Modern smart watches already meet this threshold. On my own pebble smartwatch, I can receive text messages and other notifications, and decided whether I need to respond without ever having to touch my phone. I can screen incoming calls, and route them through my headphones. I can play and adjust my music, all without ever having to unlock my phone. It does exactly what I need it to, which is why it is an essential part of my essential kit.

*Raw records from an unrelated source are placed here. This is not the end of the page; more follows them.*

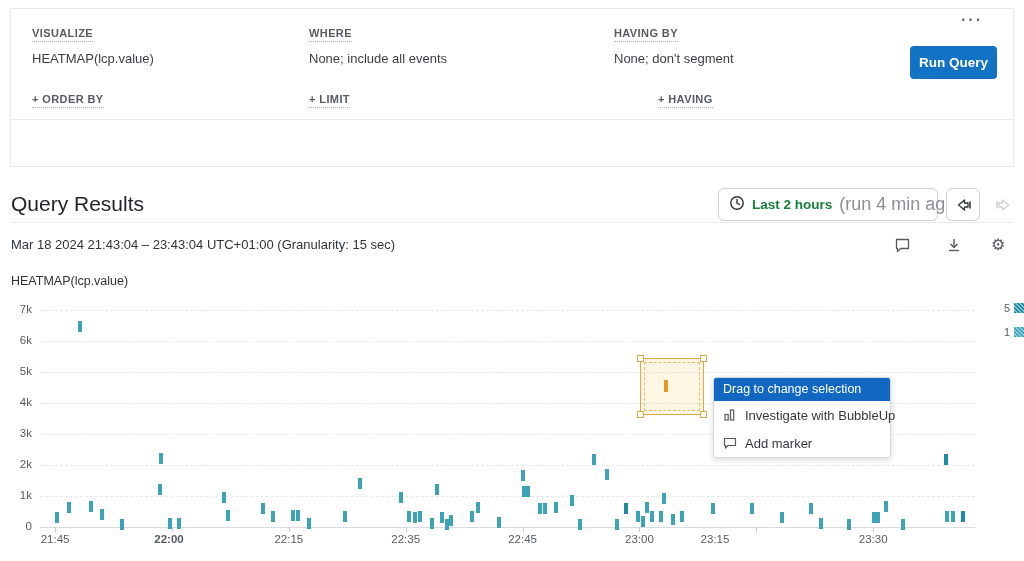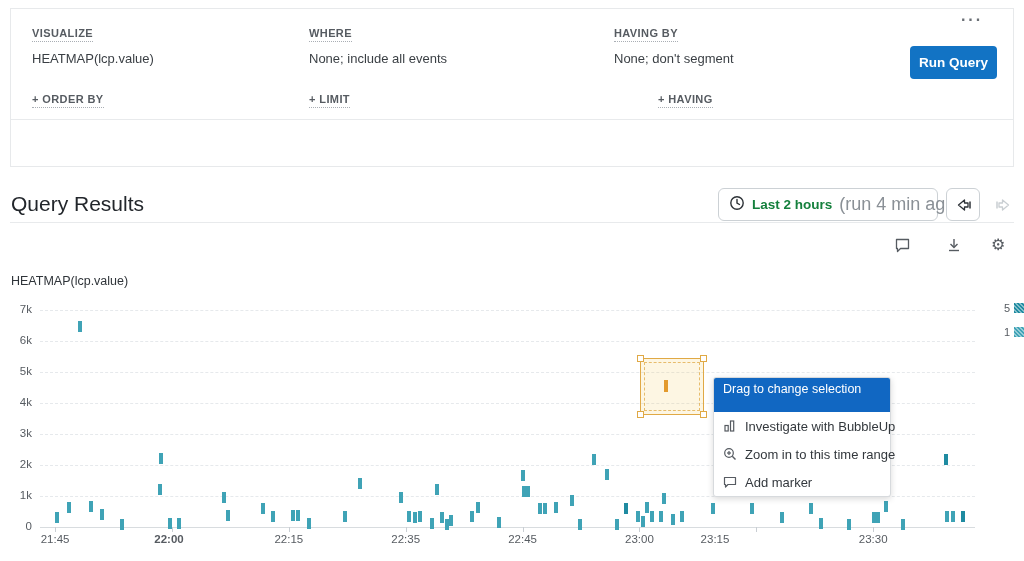--- a/index.html
+++ b/index.html
@@ -140,6 +140,7 @@
   </div>
 
   <div id="results-divider"></div>
+  <div id="time-span-text">Mar 18 2024 21:43:04 – 23:43:04 UTC+01:00 (Granularity: 15 sec)</div>
 
   <button class="result-action" id="comment-btn">
     <svg width="17" height="16" viewBox="0 0 17 16">

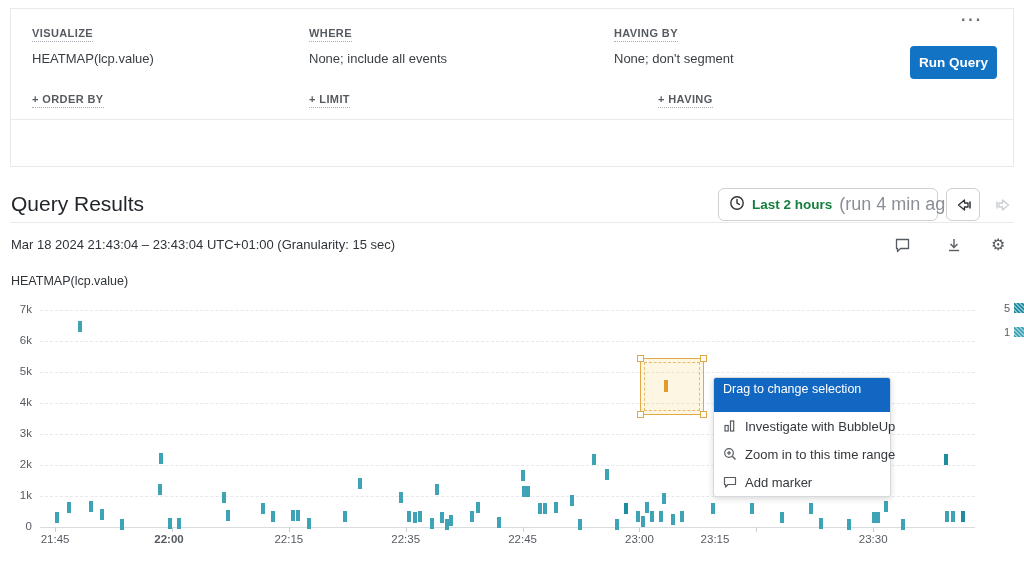--- a/index.html
+++ b/index.html
@@ -72,7 +72,7 @@
   
   #context-menu { position:absolute; left:713px; top:377px; width:178px; background:#fff;
     border:1px solid #d7dadd; border-radius:3px; box-shadow:0 2px 6px rgba(0,0,0,.15); z-index:20; }
-  #context-menu-header { height:34px; line-height:23px; padding:0 9px; color:#fff; font-size:12.5px;
+  #context-menu-header { height:23px; line-height:23px; padding:0 9px; color:#fff; font-size:12.5px;
     border-radius:2px 2px 0 0; white-space:nowrap; }
   .menu-item { display:flex; align-items:center; gap:8px; height:28px; padding:0 9px;
     font-size:13px; color:#33383d; cursor:pointer; white-space:nowrap; }

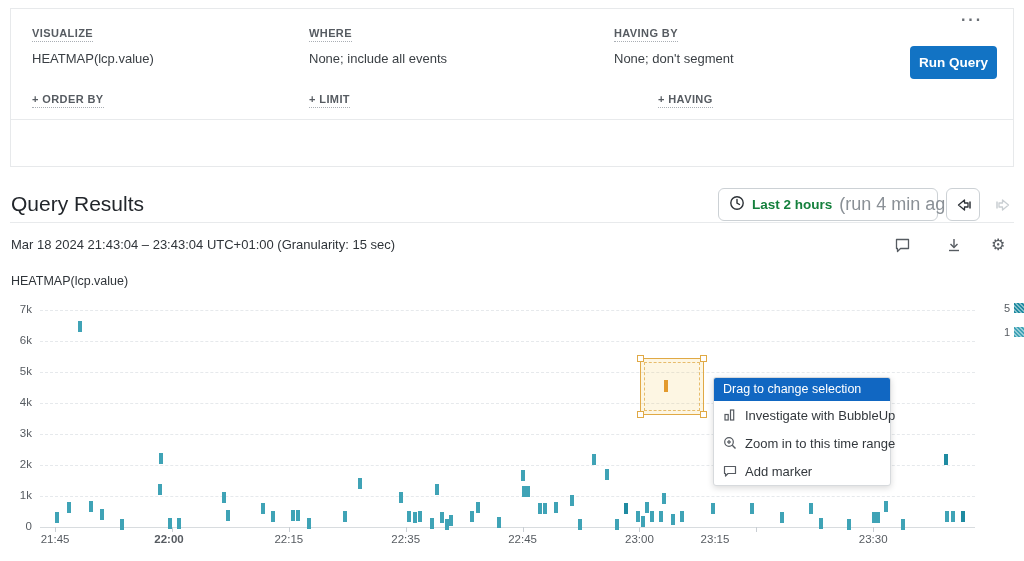--- a/index.html
+++ b/index.html
@@ -288,15 +288,6 @@
     </div>
     <div class="menu-item">
       <svg class="icon-svg" width="14" height="14" viewBox="0 0 14 14">
-        <circle cx="6" cy="6" r="4.3" fill="none" stroke="#565b61" stroke-width="1.2"></circle>
-        <line x1="4" y1="6" x2="8" y2="6" stroke="#565b61" stroke-width="1.2"></line>
-        <line x1="6" y1="4" x2="6" y2="8" stroke="#565b61" stroke-width="1.2"></line>
-        <line x1="9.3" y1="9.3" x2="12.5" y2="12.5" stroke="#565b61" stroke-width="1.4"></line>
-      </svg>
-      <span>Zoom in to this time range</span>
-    </div>
-    <div class="menu-item">
-      <svg class="icon-svg" width="14" height="14" viewBox="0 0 14 14">
         <path d="M1.5 2.5 h11 v7 h-7.5 l-2.5 2.5 v-2.5 h-1 z" fill="none" stroke="#565b61" stroke-width="1.2" stroke-linejoin="round"></path>
       </svg>
       <span>Add marker</span>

There’s just one problem. My smartwatch is made of clunky looking, albeit durable and relatively cheap, plastic components. It stands out like a sore thumb in a formal outfit. Moreover, smart watches aren’t accepted in the same way that smartphones are.
So, jewelry companies: you need a trend you can cash in on with young men? Try smart watches. Cast them in silver and gold, with sparkling diamonds on the menu buttons, and custom engravings. Or heck, cut out watches entirely and go straight to phone cases. The important part is embracing this paradigm shift rather than stubbornly insisting that I still need a miniature grandfather clock on my wrist because my wearable computer isn’t fancy enough.